O líder centrista afirmou que "o partido defende alterações às leis de trabalho que tragam mais produtividade às empresas e maior competitividade à economia", mas garante que "isso nunca poderá ser feito à custa de cortes nos direitos das mulheres ou na promoção dos valores da Família".

Segundo nota à imprensa, Rodrigues advoga um pacto entre Estado, trabalhadores e empresários para promover uma política de Família que incentive a natalidade, assegure a conciliação entre trabalho e vida pessoal e que garanta a valorização dos salários.

O líder do CDS Madeira classifica de "inaceitável" a desigualdade salarial entre homens e mulheres, mas releva o facto de, na Região, essa diferença ser de 7,7 por cento, metade da média nacional, "'o que revela o bom caminho que temos percorrido".
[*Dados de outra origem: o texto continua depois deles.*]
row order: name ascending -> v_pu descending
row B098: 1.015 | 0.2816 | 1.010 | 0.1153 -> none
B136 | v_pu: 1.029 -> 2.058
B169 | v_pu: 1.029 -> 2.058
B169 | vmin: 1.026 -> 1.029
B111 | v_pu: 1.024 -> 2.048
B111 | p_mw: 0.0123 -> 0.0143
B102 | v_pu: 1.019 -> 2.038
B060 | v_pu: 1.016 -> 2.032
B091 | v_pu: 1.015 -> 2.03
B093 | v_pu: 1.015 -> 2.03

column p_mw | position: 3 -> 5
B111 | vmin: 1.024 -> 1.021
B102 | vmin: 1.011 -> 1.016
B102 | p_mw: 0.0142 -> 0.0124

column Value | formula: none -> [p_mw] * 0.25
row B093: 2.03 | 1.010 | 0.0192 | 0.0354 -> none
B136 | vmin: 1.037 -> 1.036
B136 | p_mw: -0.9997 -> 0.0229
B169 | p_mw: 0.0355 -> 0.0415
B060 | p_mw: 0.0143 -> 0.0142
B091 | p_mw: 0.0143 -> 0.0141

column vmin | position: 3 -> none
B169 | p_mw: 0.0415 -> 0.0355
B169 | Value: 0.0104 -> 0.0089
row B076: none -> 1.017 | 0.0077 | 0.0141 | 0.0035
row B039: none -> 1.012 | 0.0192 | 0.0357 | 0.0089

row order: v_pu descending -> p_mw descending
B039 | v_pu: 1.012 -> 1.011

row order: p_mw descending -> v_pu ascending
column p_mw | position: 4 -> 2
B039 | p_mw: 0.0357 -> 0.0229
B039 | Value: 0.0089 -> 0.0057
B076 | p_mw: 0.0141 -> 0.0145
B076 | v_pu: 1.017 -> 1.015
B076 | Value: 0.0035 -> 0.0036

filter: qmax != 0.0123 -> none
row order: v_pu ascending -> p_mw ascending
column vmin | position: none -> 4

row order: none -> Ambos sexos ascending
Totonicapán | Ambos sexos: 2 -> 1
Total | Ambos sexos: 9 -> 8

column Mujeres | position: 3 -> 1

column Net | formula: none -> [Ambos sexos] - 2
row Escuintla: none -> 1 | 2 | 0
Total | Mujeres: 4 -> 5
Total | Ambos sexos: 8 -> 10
José Manuel Rodrigues vai destacar, também, a "necessidade permanente de combatermos, por todos os meios, a violência doméstica" e apela a um esforço das escolas e universidades para "formar jovens que se respeitem e construam comunidades menos violentas". Esta afirmação vem na sequência de estudos recentes que revelam que indicam que os jovens encaram com "normalidade" a violência no namoro e que uma elevada taxa de raparigas "aceita essa realidade". "Que sociedade estamos a construir? Que futuro queremos deixar para os nossos filhos?, questiona Rodrigues que recorda que o CDS tem, desde a sua fundação em 1974, uma estrutura política de defesa e promoção dos direitos das mulheres, o MCDS, "da qual temos o maior orgulho".

Desde 1997 que o CDS na Madeira organiza um jantar do Dia da Mulher, a 8 de Março.